The = character is used to cover the case that you have fewer than 3 bytes left to read from the binary input stream:

If you have 1 byte then it looks like this:
xxxx xxxx 0000 0000 0000 0000
turned into 6 bit groups you get:
xxxx xx xx 0000 0000 00 00 0000
The first 6 bit group is easy enough, it is whatever character those 6 bits represent. The second group has only 4 different values however, they are all selected from the 64 digits but of course only the digits AQgw are possible, so you get a sequence of @[AQgw]== at the end.
@ is any of the base64 digits and [AQgw] is one of those characters.

If you have 2 bytes at the end then it looks like this:

xxxx xxxx yyyy yyyy 0000 0000
broken into 6 bit groups you get:

xxxx xx xx yyyy yyyy 00 00 0000

The first character and the second character are both taken from the digits set as usual. The third character is also but is only one of the 16 possibilities AEIMQUYcgkosw048.
The fourth character is =.

Note that base64 does not include \n \r space or any such characters. If any of those are encountered in the stream you just skip them until you're done, in particular line breaks can and will occur within the stream of base64 codes.

Of course, you must have some way of knowing that it is end of stream even if it is not a full 3 byte group at the end, you will know by the presense of xx== or xxx= sequence.

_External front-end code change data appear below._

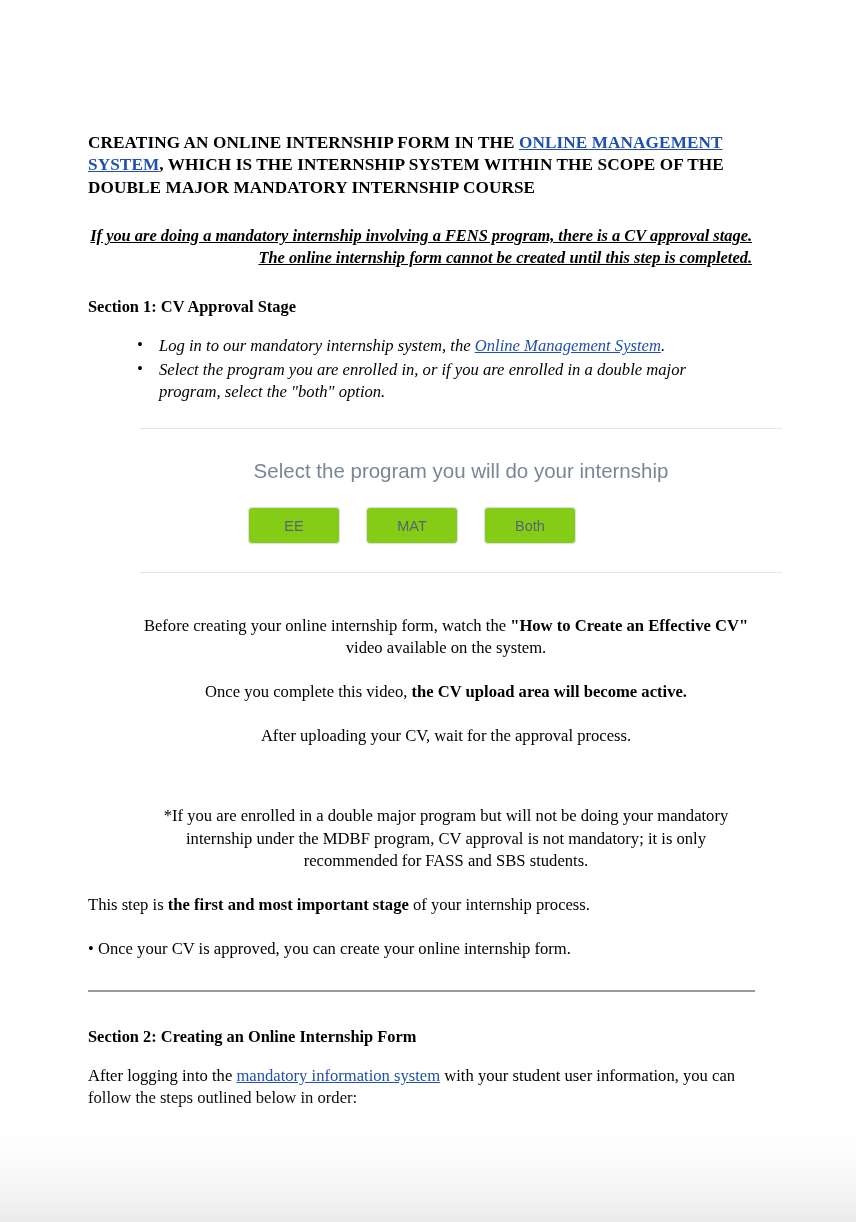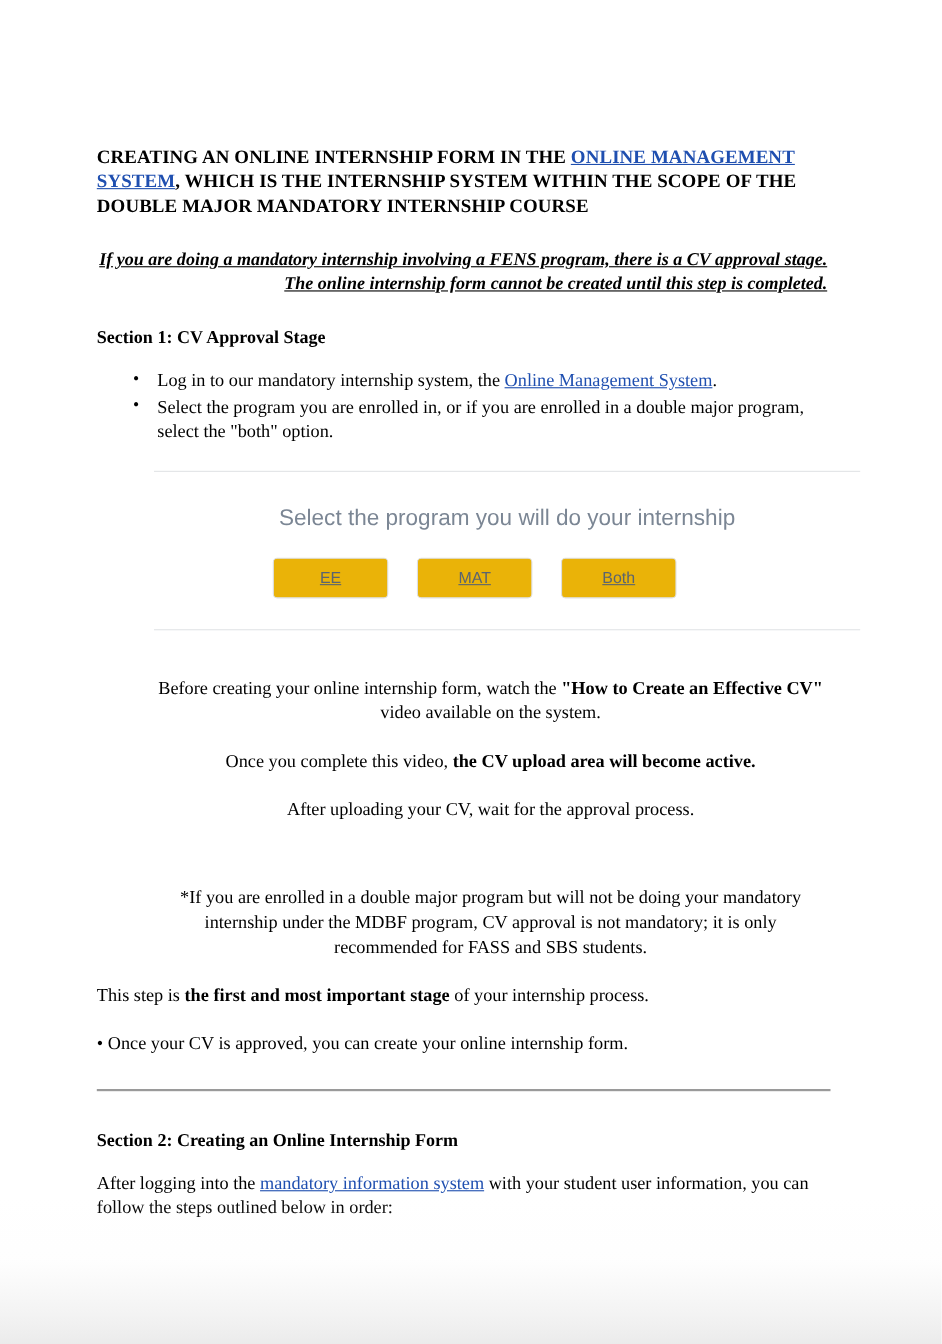--- a/index.html
+++ b/index.html
@@ -75,9 +75,10 @@
   }
 
   ul.bullets {
-    margin: 0;
+    margin: 16px;
     padding: 0 0 0 55px;
     list-style: none;
+    font-style: italic;
   }
   ul.bullets li {
     font-size: 16.6px;

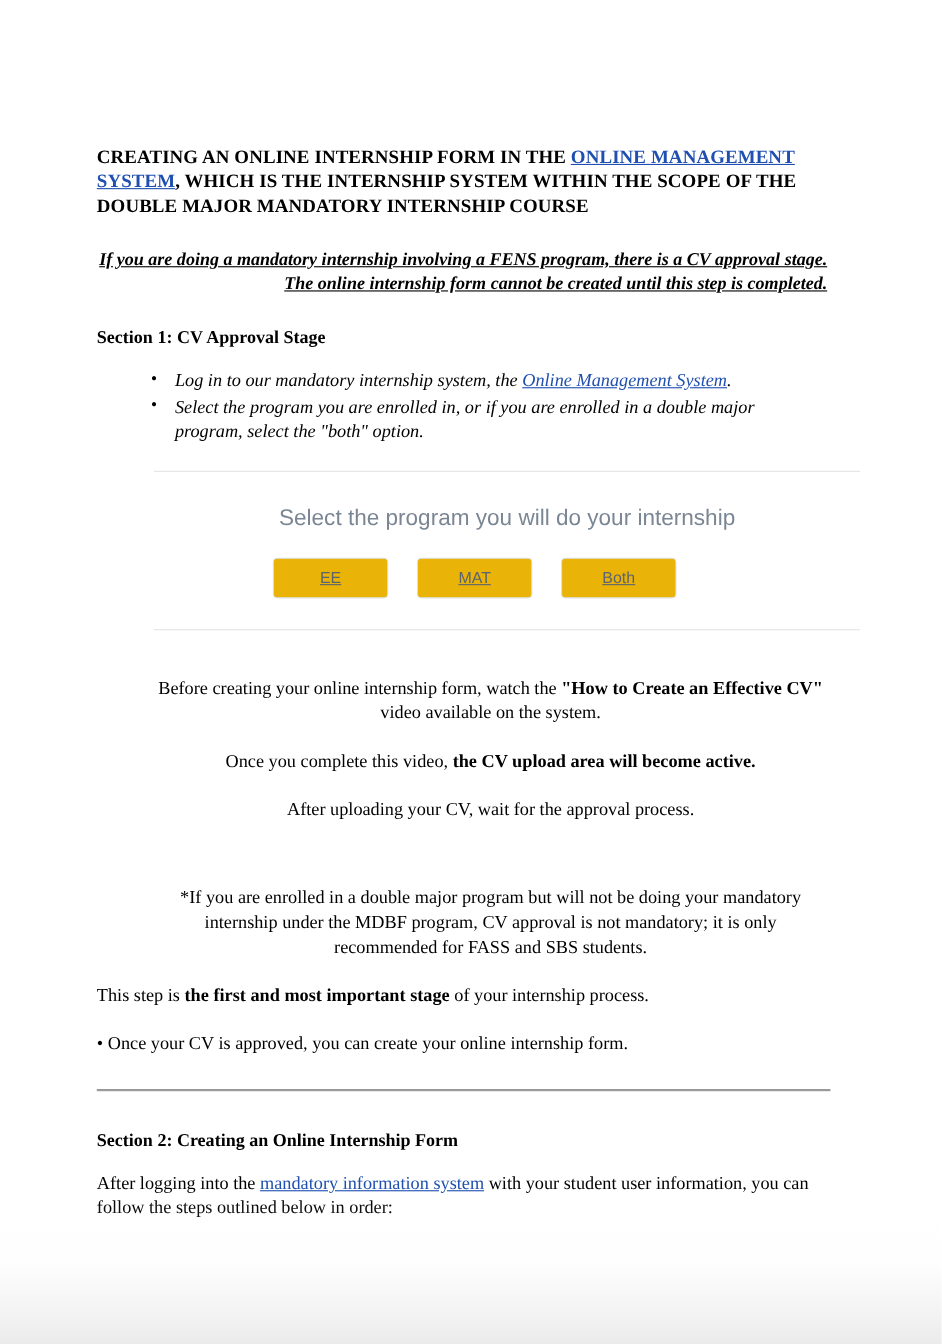--- a/index.html
+++ b/index.html
@@ -127,11 +127,11 @@
     padding-left: 108px;
   }
   .embed-btn {
-    width: 105px;
+    width: 92px;
     height: 37px;
     border: 1px solid #dddfe2;
     border-radius: 4px;
-    background: #eab308;
+    background: #84cc16;
     font-family: "Liberation Sans", "DejaVu Sans", sans-serif;
     font-size: 14.5px;
     color: #5a6470;
@@ -140,7 +140,6 @@
     justify-content: center;
     box-sizing: border-box;
     cursor: pointer;
-    text-decoration: underline;
   }
 
   p.indented {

Part of the problem is that if the binary data happened to be a multiple of 24 bits there really is no way of knowing when a base64 encoding is over. This means that there must be some form of protocol or format outside of the base64 encoding that must mark the end of base64 data. In a MIME stream this is taken care of by having special markers to mark the end of base64 encoding. But in general there is no way to know when the end is. In principle you can just continue to feed the base64 decoder with characters and whenever it has 4 valid characters input it will dump out 3 bytes (possibly only 1 or 2 if xx== or xxx= codes were fed in). The decoder will simply ignore any \n space, tab, comma etc you feed it. In particular it is also specified (rather unfortunatley I would say) in the MIME standard that a sequence of ==== is to be ignored. Otherwise that would be a fine way to detect end of base64 stream when it happened to be a multiple of 24 bits. It cannot be such a mark since the standard specifically states that such a sequence should be ignored. Why it does that I don't know, sounds stupid to me but that was what they decided.

Hope this is of help for you to understand the base64 encoding.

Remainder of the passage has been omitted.